No. 18 – Cibona Zagreb
- Position: Shooting guard
- League: Croatian League

Personal information
- Born: August 18, 1997 (age 29) Šibenik, Croatia
- Listed height: 1.97 m (6 ft 6 in)
- Listed weight: 90 kg (198 lb)

Career information
- NBA draft: 2019: undrafted
- Playing career: 2012–present

Career history
- 2012–2017: Šibenik
- 2017–2019: Petrol Olimpija
- 2019–2020: Cibona
- 2020–2022: Szolnoki Olaj
- 2022–2023: Konyaspor
- 2023: Monbus Obradoiro
- 2024–2026: Merkezefendi Basket
- 2026–present: Cibona Zagreb

= Roko Badžim =

Croatian basketball player

Roko Badžim (born August 18, 1997) is a Croatian professional basketball player for Cibona Zagreb of the Croatian League and
ABA League. Standing at , he plays at the combo guard position.

==Professional career==
===GKK Šibenik (2012–2017)===
Badžim started his professional career in 2012, as a 15-years old GKK Šibenik player.

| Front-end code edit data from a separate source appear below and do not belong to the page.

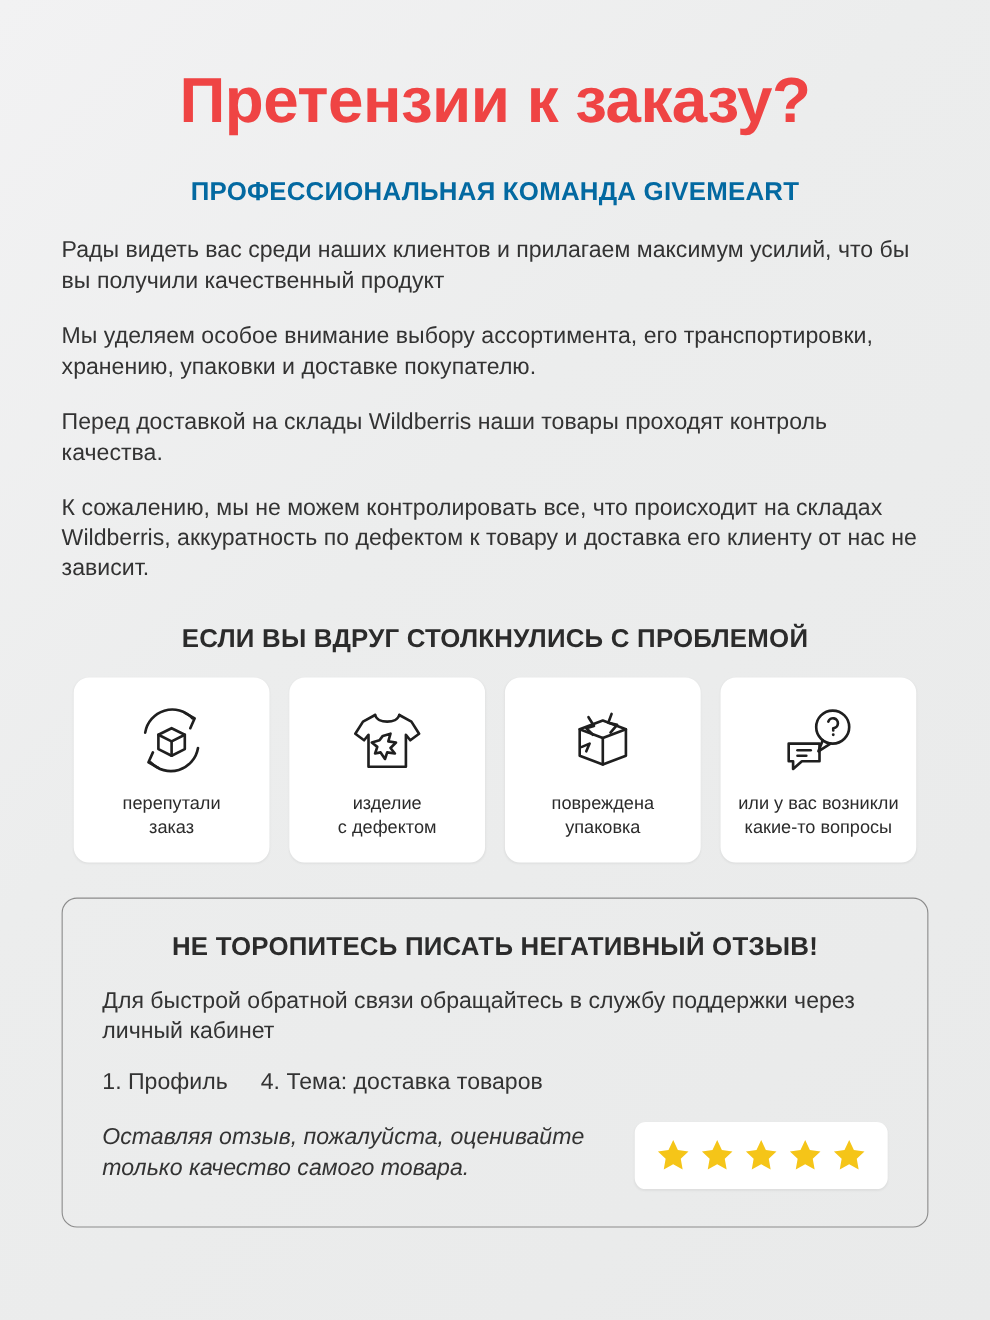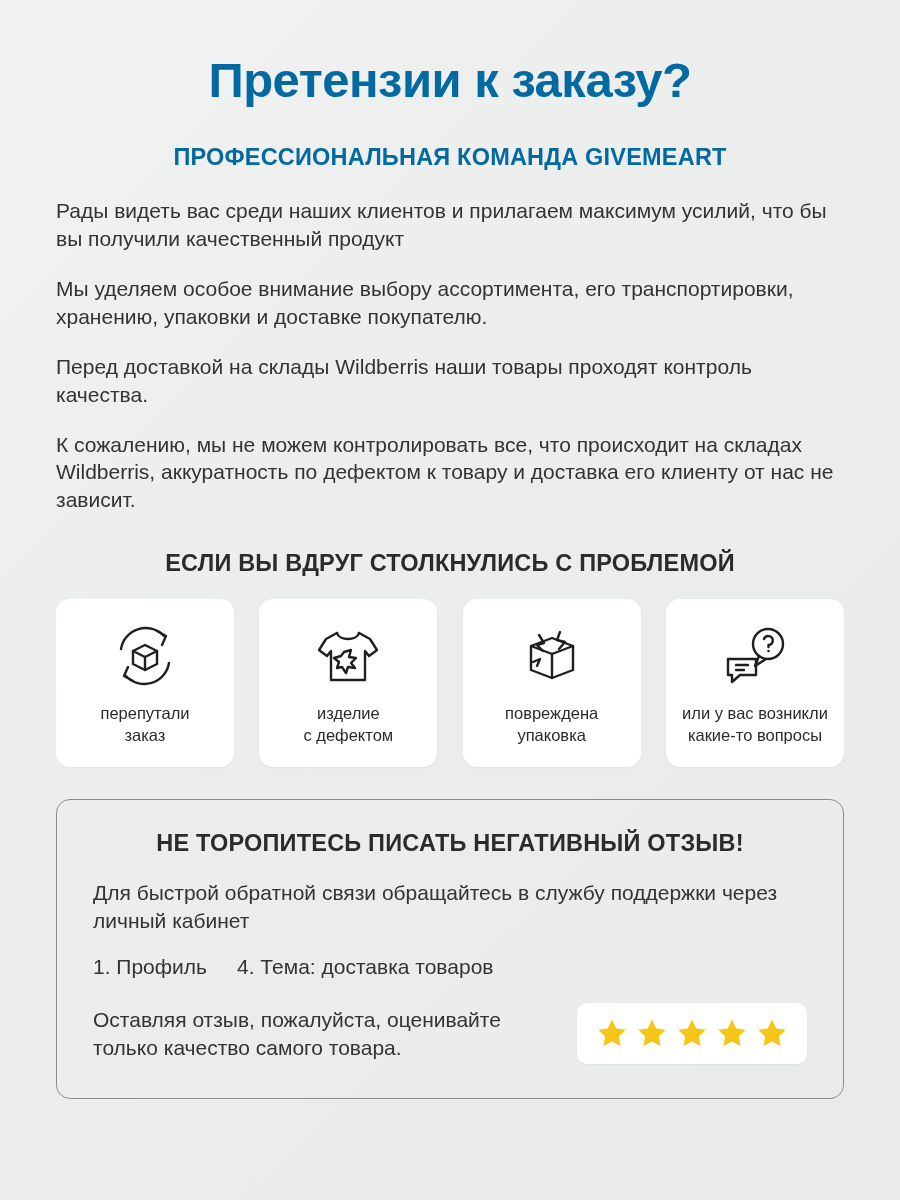"Претензии к заказу?" .title { color: #0369a1 -> #ef4444; font-size: 49px -> 58px; margin: 12px 0 36px 0 -> 18px 0 36px 0 }
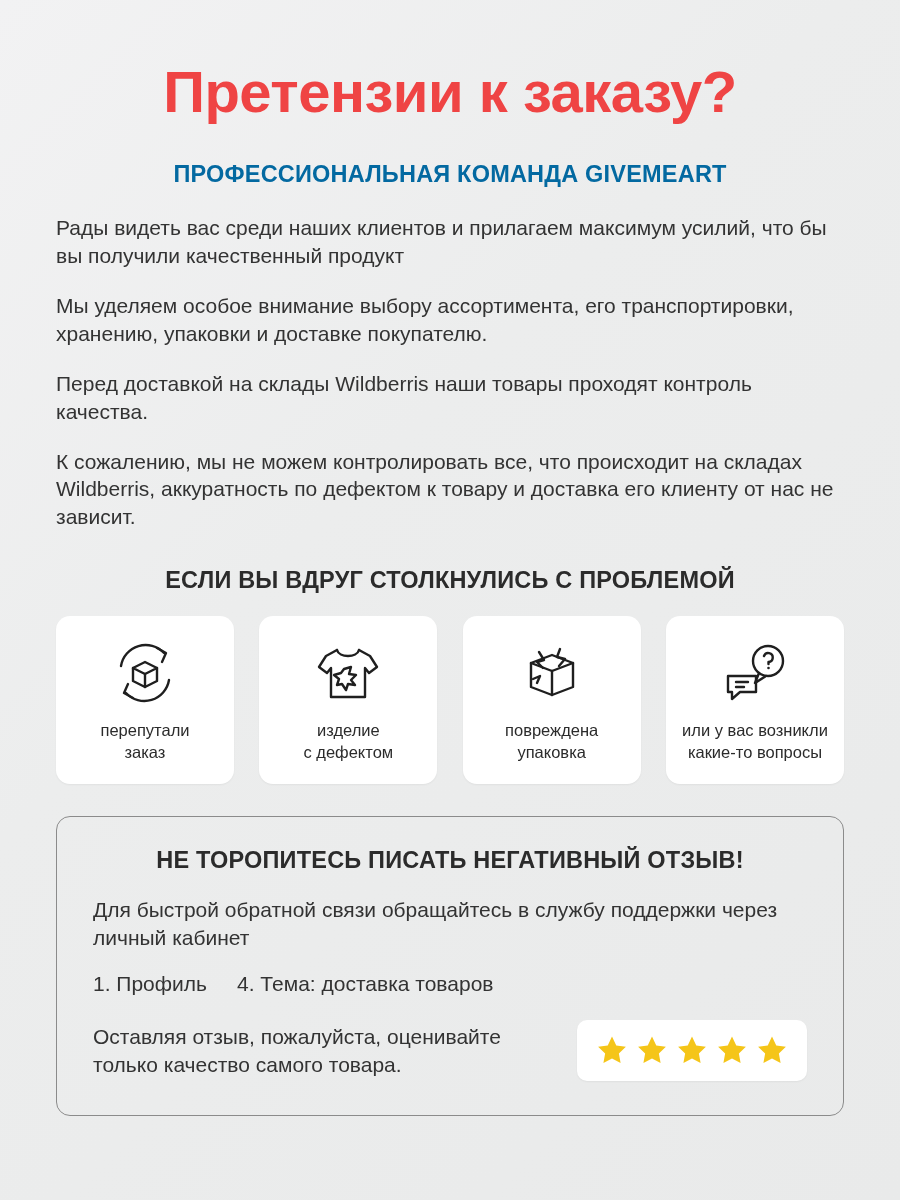"перепутали" .cards { justify-content: space-between -> center }
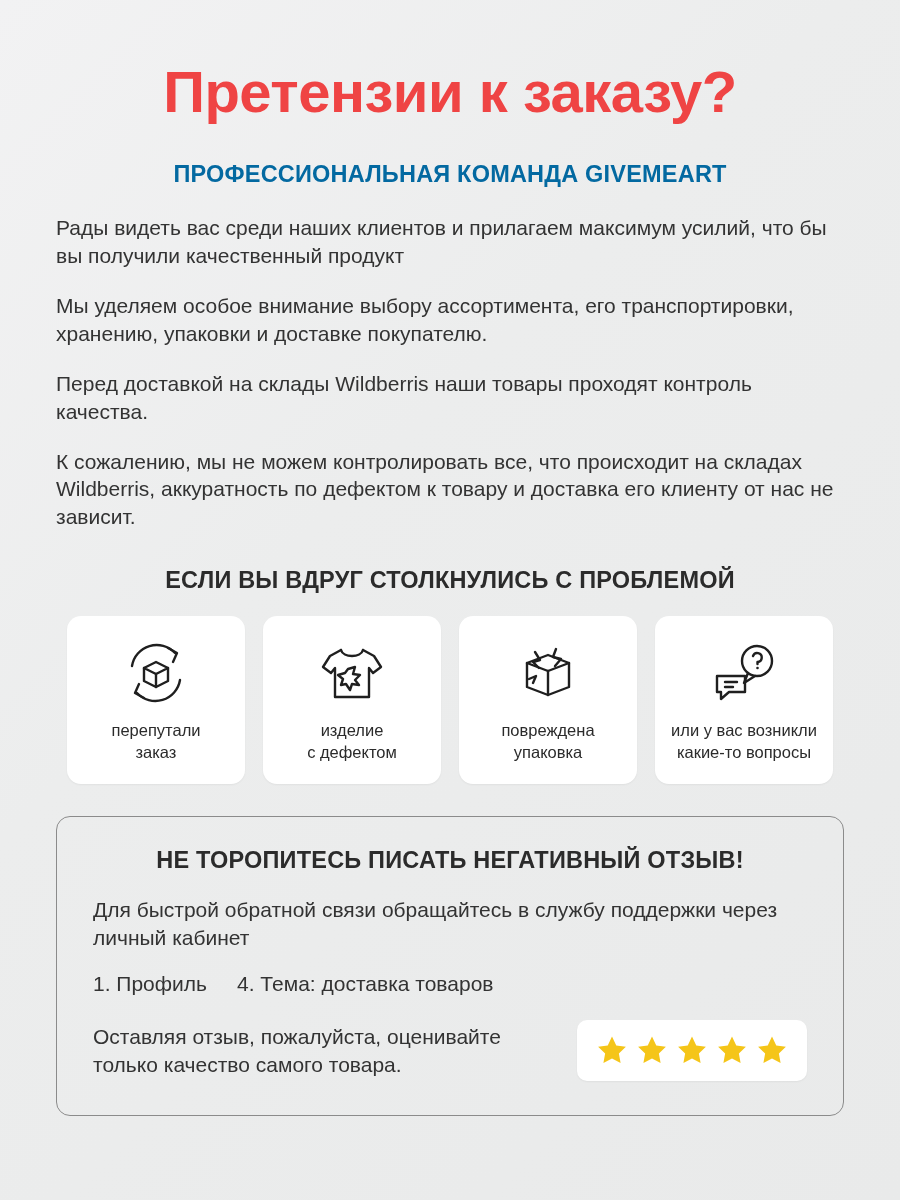"Оставляя отзыв, пожалуйста, оценивайте" .rating-row { align-items: center -> none; font-style: none -> italic }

===Slovenia (2017–2019)===
On June 29, 2017, he signed with Slovenian champion Petrol Olimpija.

===Cibona (2019–2020)===
He joined Cibona in 2019 and averaged 9.4 points per game on 46% shooting from behind the arc. He was released by the team on July 15, 2020.

===Konyaspor (2022–2023)===
On July 15, 2022, he has signed with Konyaspor of the Turkish Basketbol Süper Ligi (BSL).

===Merkezefendi Belediyesi (2024–present)===
On January 2, 2024, he signed with Merkezefendi Bld. Denizli Basket of the Basketbol Süper Ligi (BSL).

==National team career==
Badžim debuted for the Croatian national team in November 2021 at the 2023 FIBA Basketball World Cup qualification game against Slovenia.

==Personal life==
Roko was born in 1997, in Šibenik, to a father Živko, former professional basketball player who also played in Olimpija in Slovenia and Fenerbahçe in Turkey.